The key to success in this area, he adds, is speed and agility. The CIO and the IT organization need to act rapidly to implement new apps and technologies, while embracing and integrating new touch points. “We’re seeing IT organizations accelerate in this area by developing app factories from within, accelerating from idea to execution with the use of scrums, hackathons, and testing minimally viable products to get rapid feedback from the customer.” He adds, “That is a challenge for CIOs who are accustomed to legacy delivery models.” The CIO needs to also act as ambassador in this essential area, working with the CMO, CFO and CSO — with all of their increasing demands and expectations — to enable these interactions to take place and be relevant. “It makes the role more interesting and more fun, but expectations are ratcheted up, as well as the clock speed,” he says.
Keeping pace with the needs of today’s customer
According to the 2016 CEO Outlook, CEOs recognize that they are operating in a new world. Nearly 70 percent are concerned about dealing with issues that they never had to confront before. In addition, they likely “come from a world of companies with defined boundaries—one where they knew who their customers and suppliers were—to a much more porous business environment.”

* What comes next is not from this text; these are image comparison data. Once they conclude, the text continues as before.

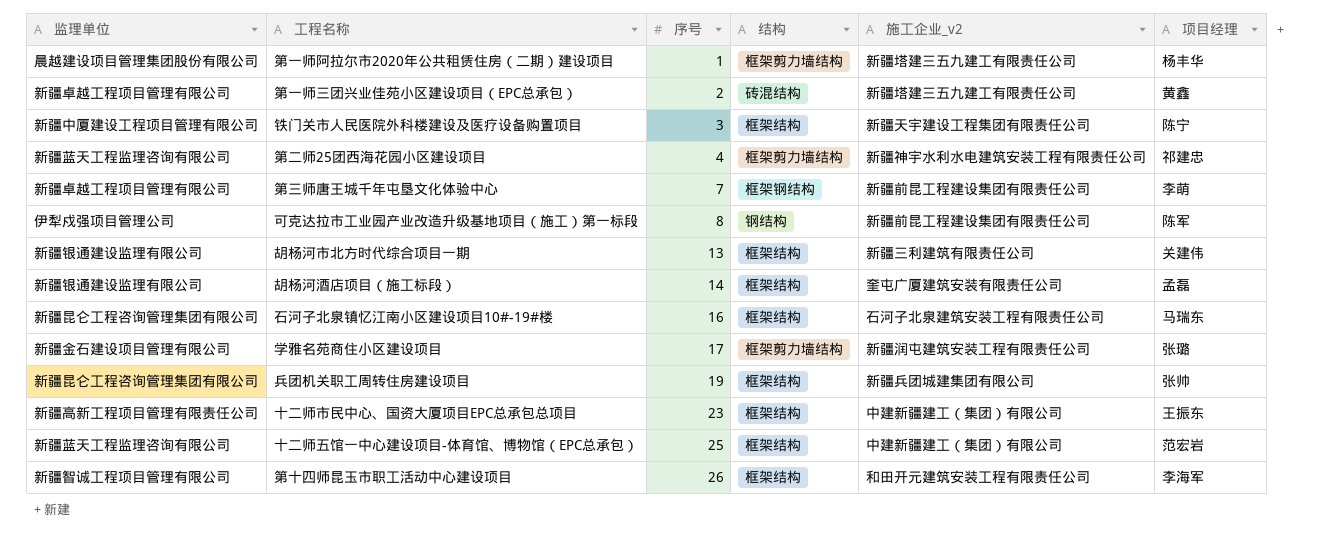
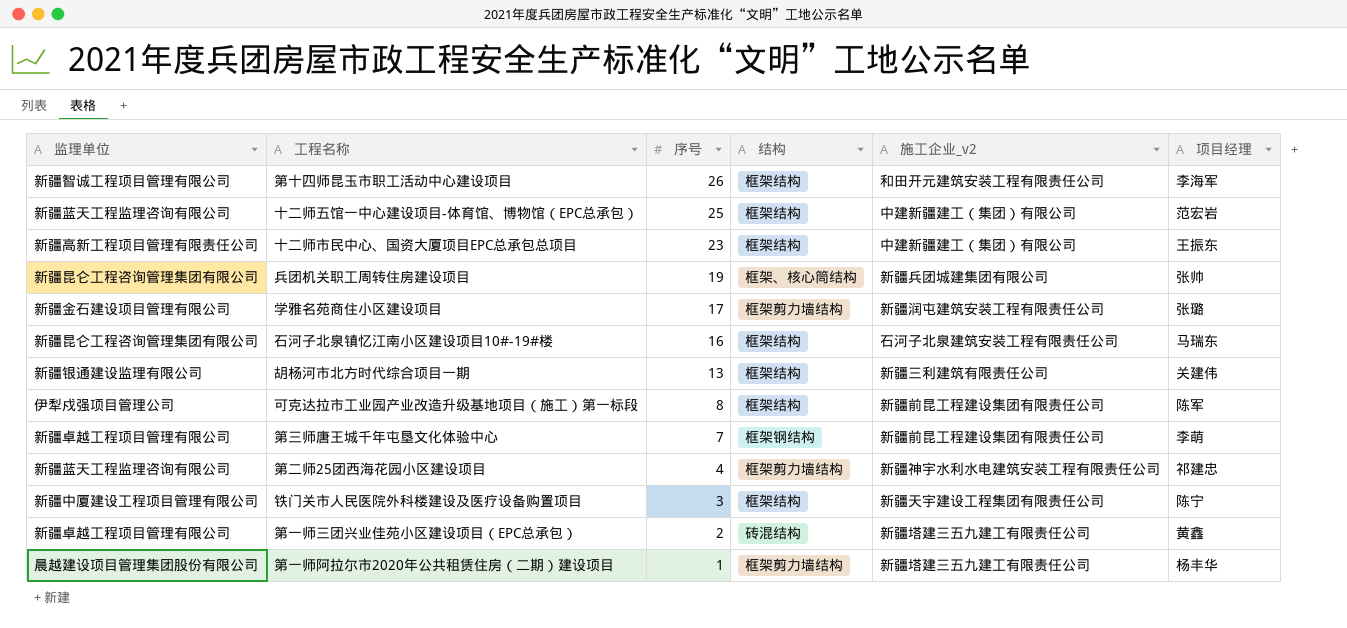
row order: 序号 ascending -> 序号 descending
row 胡杨河酒店项目（施工标段）: 新疆银通建设监理有限公司 | 14 | 框架结构 | 奎屯广厦建筑安装有限责任公司 | 孟磊 -> none
兵团机关职工周转住房建设项目 | 结构: 框架结构 -> 框架、核心筒结构
可克达拉市工业园产业改造升级基地项目（施工）第一标段 | 结构: 钢结构 -> 框架结构

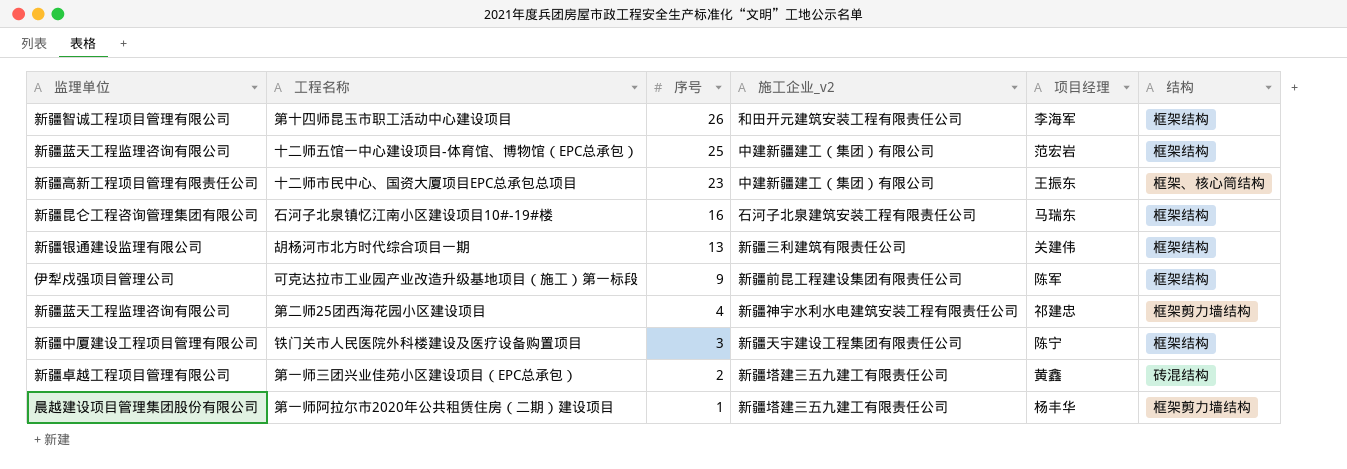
column 结构 | position: 4 -> 6
row 兵团机关职工周转住房建设项目: 新疆昆仑工程咨询管理集团有限公司 | 19 | 框架、核心筒结构 | 新疆兵团城建集团有限公司 | 张帅 -> none
row 学雅名苑商住小区建设项目: 新疆金石建设项目管理有限公司 | 17 | 框架剪力墙结构 | 新疆润屯建筑安装工程有限责任公司 | 张璐 -> none
row 第三师唐王城千年屯垦文化体验中心: 新疆卓越工程项目管理有限公司 | 7 | 框架钢结构 | 新疆前昆工程建设集团有限责任公司 | 李萌 -> none
十二师市民中心、国资大厦项目EPC总承包总项目 | 结构: 框架结构 -> 框架、核心筒结构
可克达拉市工业园产业改造升级基地项目（施工）第一标段 | 序号: 8 -> 9

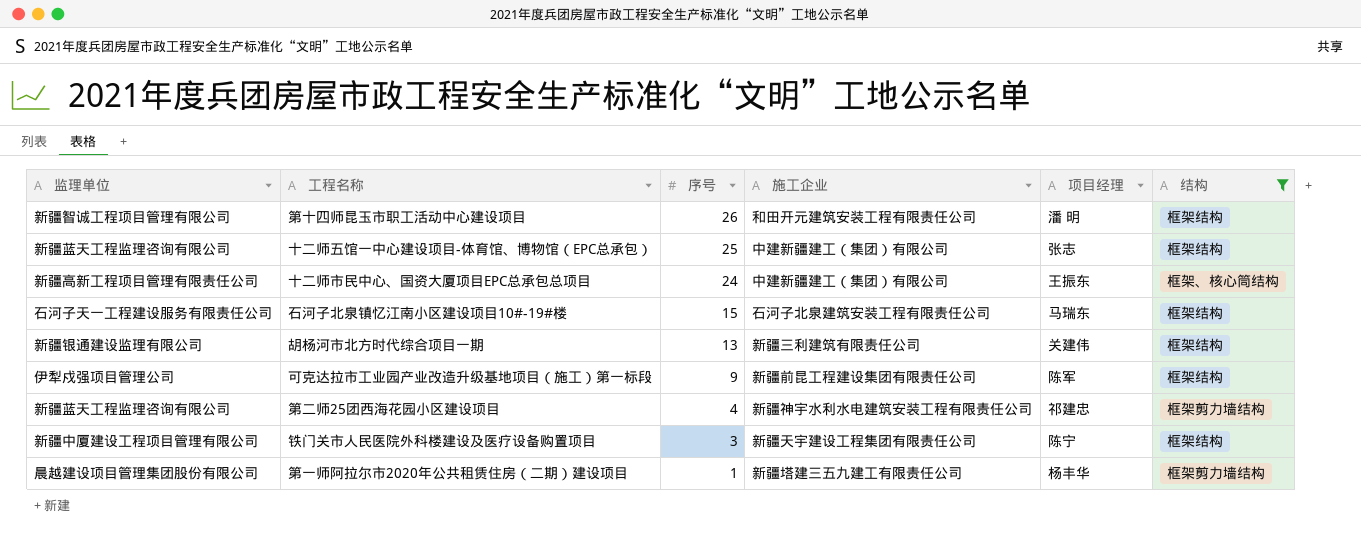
filter: none -> 结构 != 砖混结构
column name: 施工企业_v2 -> 施工企业
第十四师昆玉市职工活动中心建设项目 | 项目经理: 李海军 -> 潘 明
十二师五馆一中心建设项目-体育馆、博物馆（EPC总承包） | 项目经理: 范宏岩 -> 张志
十二师市民中心、国资大厦项目EPC总承包总项目 | 序号: 23 -> 24
石河子北泉镇忆江南小区建设项目10#-19#楼 | 监理单位: 新疆昆仑工程咨询管理集团有限公司 -> 石河子天一工程建设服务有限责任公司
石河子北泉镇忆江南小区建设项目10#-19#楼 | 序号: 16 -> 15

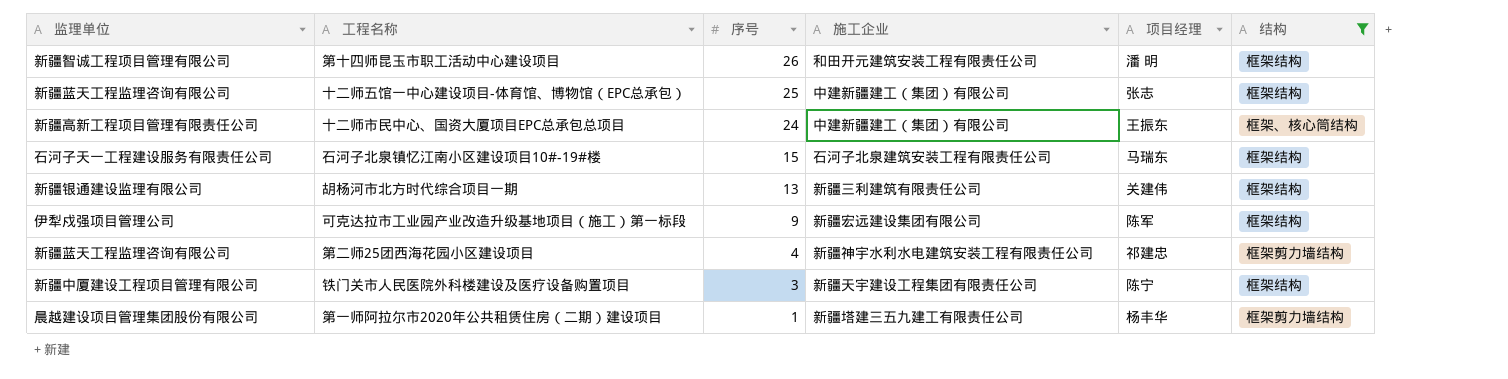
可克达拉市工业园产业改造升级基地项目（施工）第一标段 | 施工企业: 新疆前昆工程建设集团有限责任公司 -> 新疆宏远建设集团有限公司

Now, the evolution of a more informed and powerful customer, combined with the integration of advanced and ever-evolving technologies and the pressure to innovate, has created a growing awareness of the need to keep pace with the needs of today’s customer. It has truly become a battle for growth and a race for the customer.
The CIO can and must help the CEO navigate this challenging journey and transform the organization so it thrives. “It’s really about the CIO looking up and around at the entire ecosystem, as well as down within the organization,” says Hernandez. “It’s critically important for the CIO to keep an eye on emerging technologies in order to evolve the business and deliver intelligently and quickly. This must be done while also providing the tools needed to enable the entire team — never forgetting to harness data streams and to pay attention to the competition.”
Overall, the CIO can be a huge enabler when it comes to focusing on the customer, he concludes: “The CEO needs help thinking and making informed decisions about all of these issues, or they could get caught flat-footed.”